In the meantime, I was losing my mind over the fact that I’ve treated this specimen of man like he was my bestie.

I have been my most uncool openly in front of him.

Heck, the first time he saw me I was in my fave pajamas and bunny slippers.

Bunny stinking slippers .

And now we’re getting married.

How am I even going to be a convincing stepmom for Marty? The natural partner of someone like her dad would be a super accomplished, gorgeous woman who matches his calm and joyful energy. Not a neurotic mess who can’t get out of problems on her own.

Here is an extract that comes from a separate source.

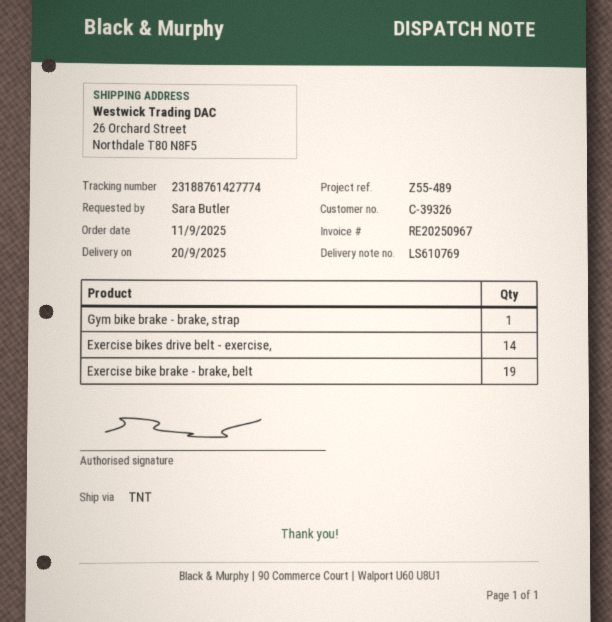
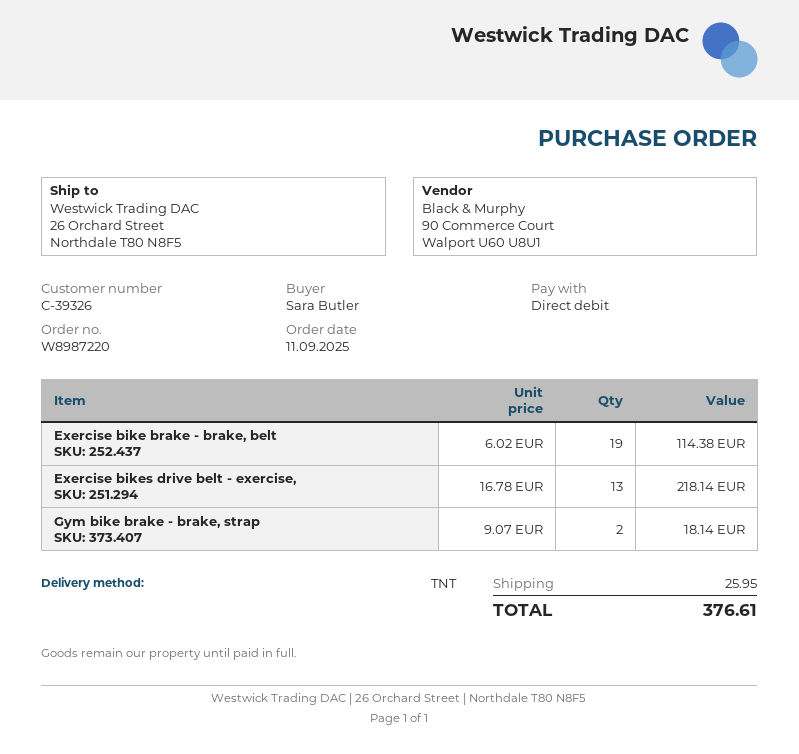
Gym bike brake - brake, strap: 1 -> 2
Exercise bikes drive belt - exercise,: 14 -> 13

“Oh, Cade says they found Lucky,” Hope informs us while reading from her phone screen. “Apparently he was just stuck in the men’s bathroom because the door latch didn’t work. So the search became a rescue too.”

Rose laughs. “I love him, there’s never a dull moment with him around.”

See, that’s also why Lucky wouldn’t have been the right option for this absurd plan. Who could possibly believe that I’d capture his attention when I’m a dull English rose whose sense of humor consists of sarcasm to mask things I don’t actually find funny?

I slump on the couch and cradle my frozen cocktail cup. It catches the girls’s attention and Rose asks me, “Are you ready for the real show?”

“No,” I spew out before I can make use of my stellar sarcastic skills.

It really quiets the room.

“I mean, is it too late to stop all of this?” I squirm and fix my dress to busy myself and pretend like I don’t want to crawl out of my own skin.

Hope’s expression turns very serious. “We can stop at any time.”

“I agree but…” Rose bites her lips. “Then what’s plan B?”

Nothing.

I’ve overthought this to death and nothing else is feasible. Dad would find me even if I become a sequestered nun. He bought a whole ass baseball team just to keep tabs on me, after all.

“Welp.” I slap my thigh like I’m eighty seven years old and stand up. “Guess we’re really doing this.” Then I down the rest of my cocktail and set the cup down before letting out all the air in my lungs.

“Atta girl.” Rose squeezes my shoulder. “I can’t believe you’re the first one who’s gonna get married out of us.”

I cringe. “Sorry for stealing you guys’s thunder.”

“Nah, please.” She waves a hand.

Hope laces her arms with ours. “This is great, actually. I didn’t want to be the first one because what if I screwed up somehow?” The two of us look at her. “Sorry, I didn’t mean to make you more nervous.”

“I’m gonna barf,” I say in total deadpan.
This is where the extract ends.